This project is a port of the original randumb project that was written in python for linux using inotify.

How it works

When cryptostalker runs, it places a recursive file system watch on the path specified with the --path command line flag.

Whenever a new file is created, it is inspected for randomness via the randumb library. If it is deemed random, and within the --window and --count parameters, a message will be output saying that a suspicious file is found. This is possibly indicative of a newly-placed encrypted file somewhere on the filesystem under the --path directory.

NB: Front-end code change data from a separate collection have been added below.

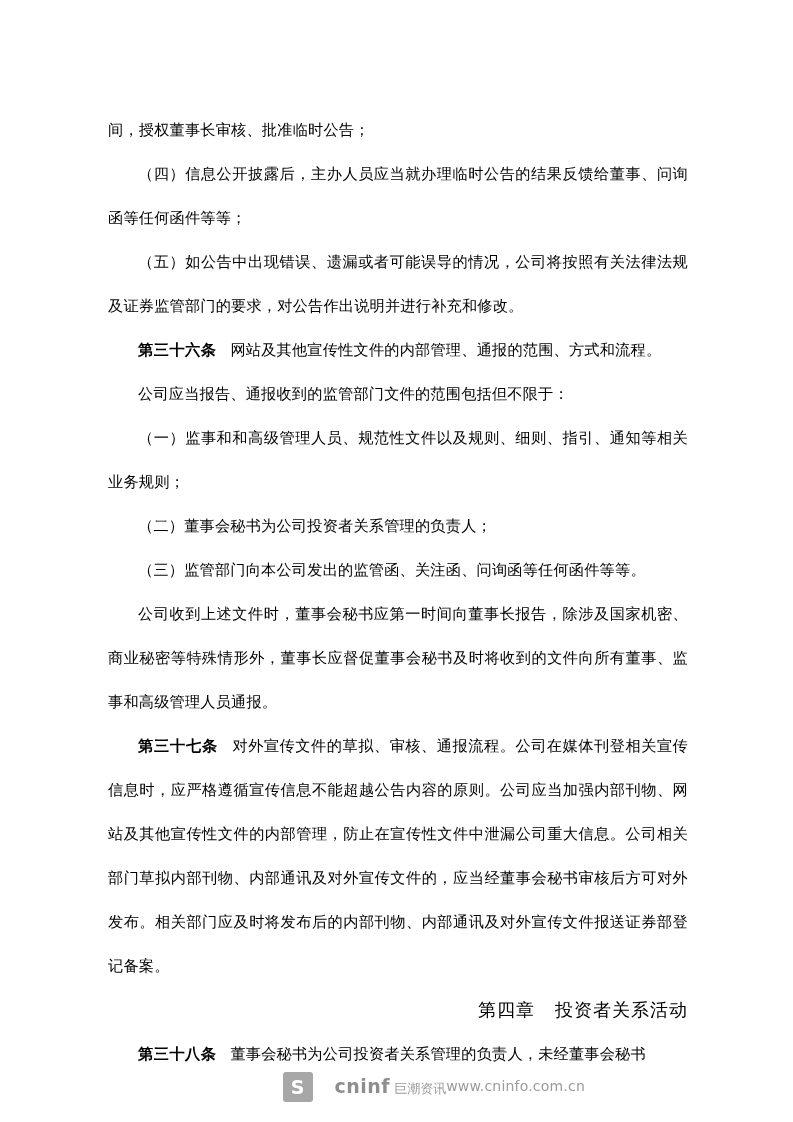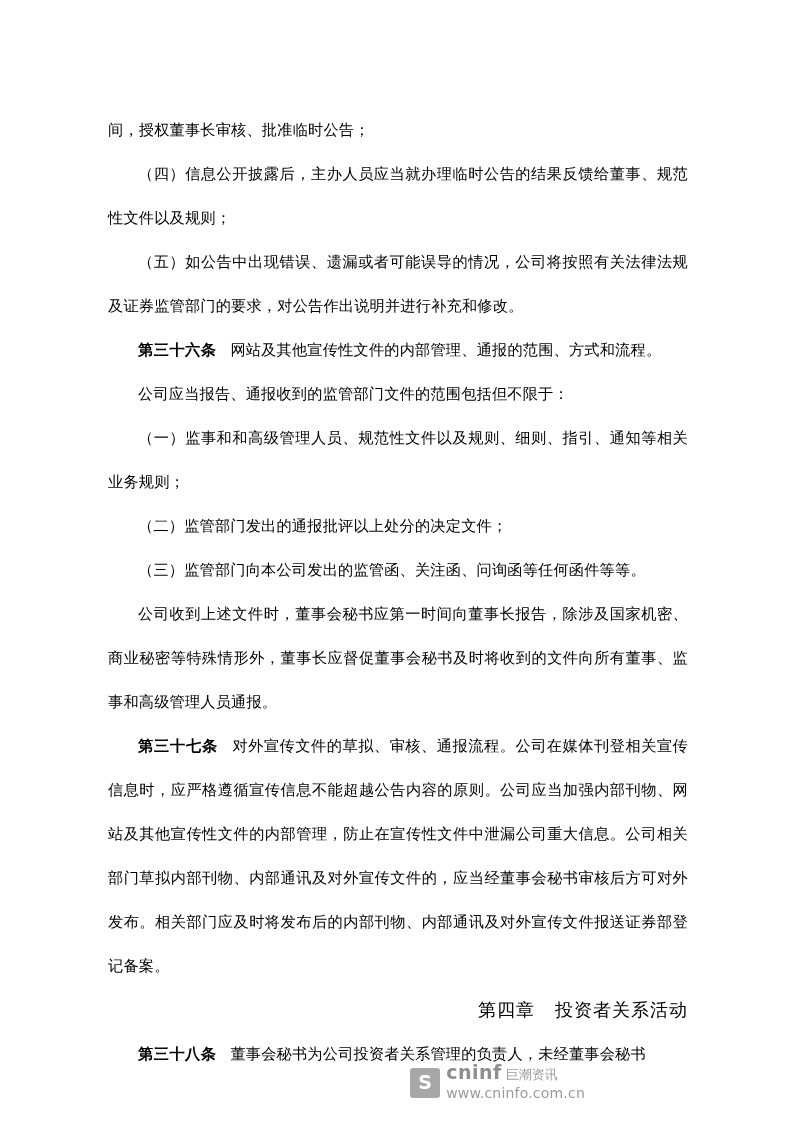"（四）信息公开披露后，主办人员应当就办理临时公告的结果反馈给董事、规范性文件以及" p.para { text: 规范性文件以及规则 -> 问询函等任何函件等等 }
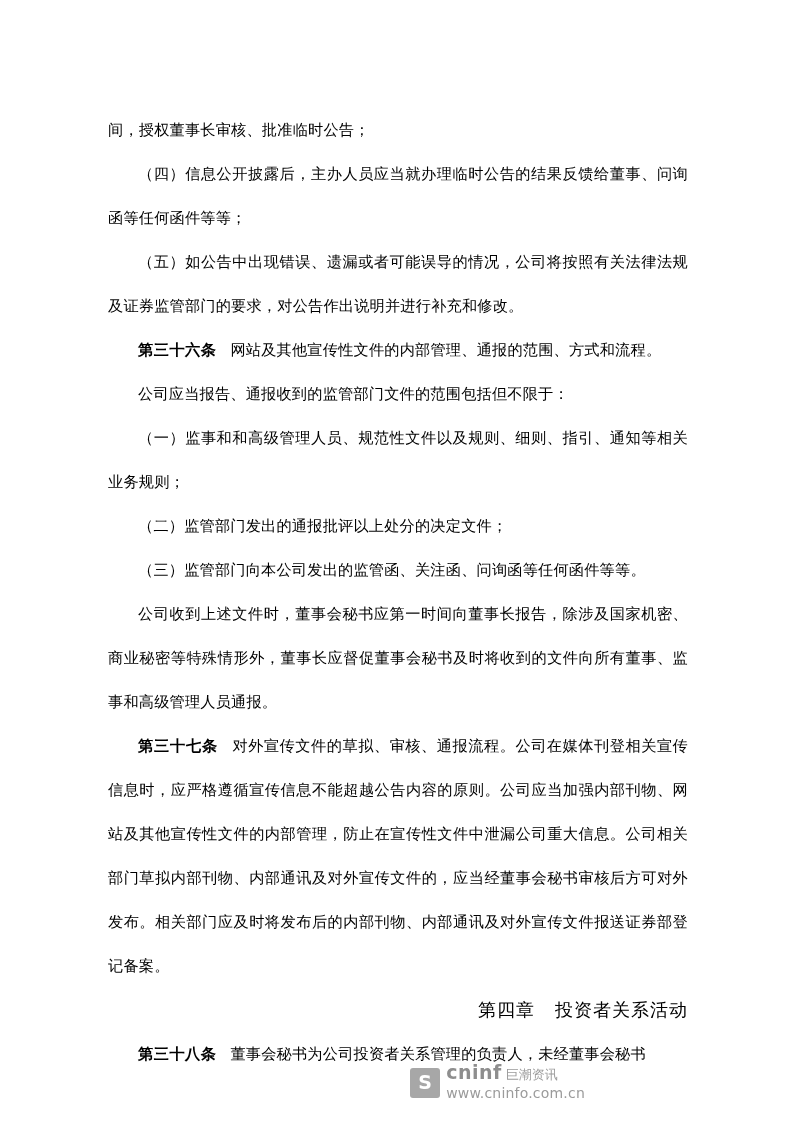"（二）监管部门发出的通报批评以上处分的决定文件；" p.para { text: 监管部门发出的通报批评以上处分的决定文件 -> 董事会秘书为公司投资者关系管理的负责人 }
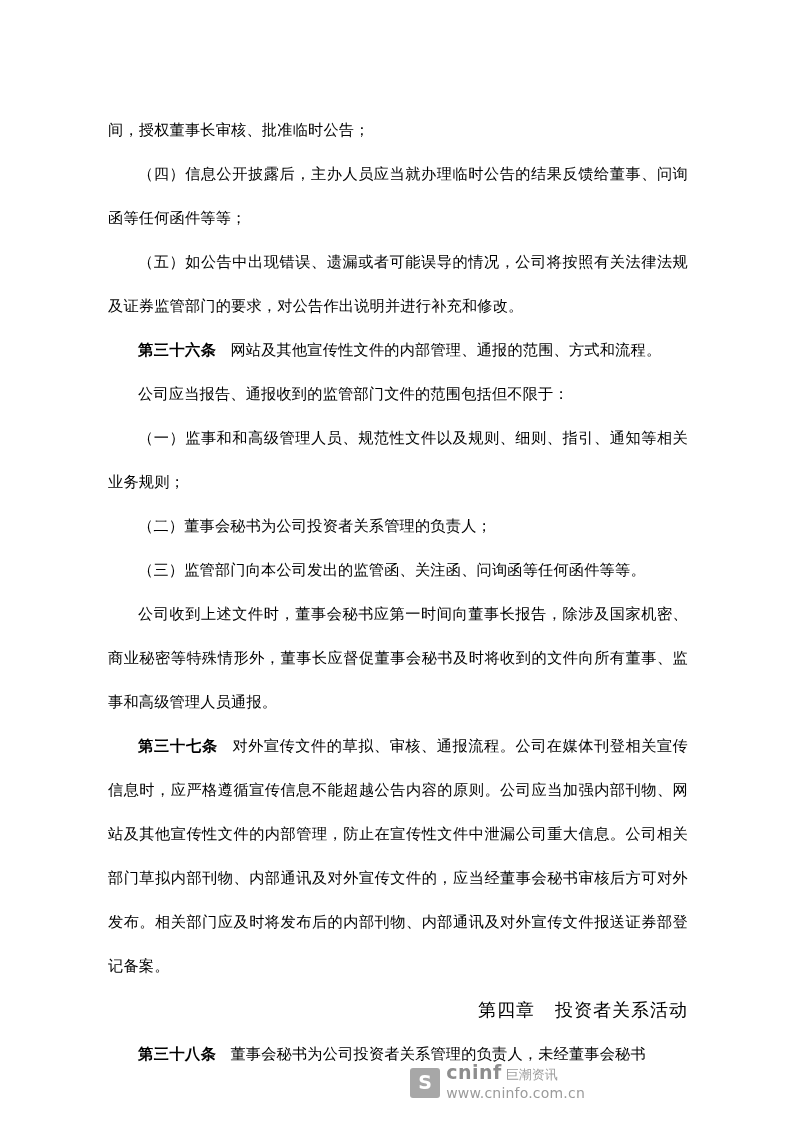"cninf" .logo-text { flex-direction: column -> row; margin-left: none -> 16px }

If the --stopAge command line flag is specified, any new process created within stopAge seconds of an encrypted file being detected will be terminated. The idea is to stop processes that might be responsible for performing the file encryption. This is a powerful, yet dangerous feature.

Ideally, suspicious processes will be issued an interrupt, so they'd just be paused, while the user or system log is notified and you can recover any legitimate processes. Due to a limitation in golang for Windows, an interrupt can't be sent to processes; only a kill may be sent. When stopAge is implemented for other operating systems, it will be implemented with the interrupt functionality, not kill.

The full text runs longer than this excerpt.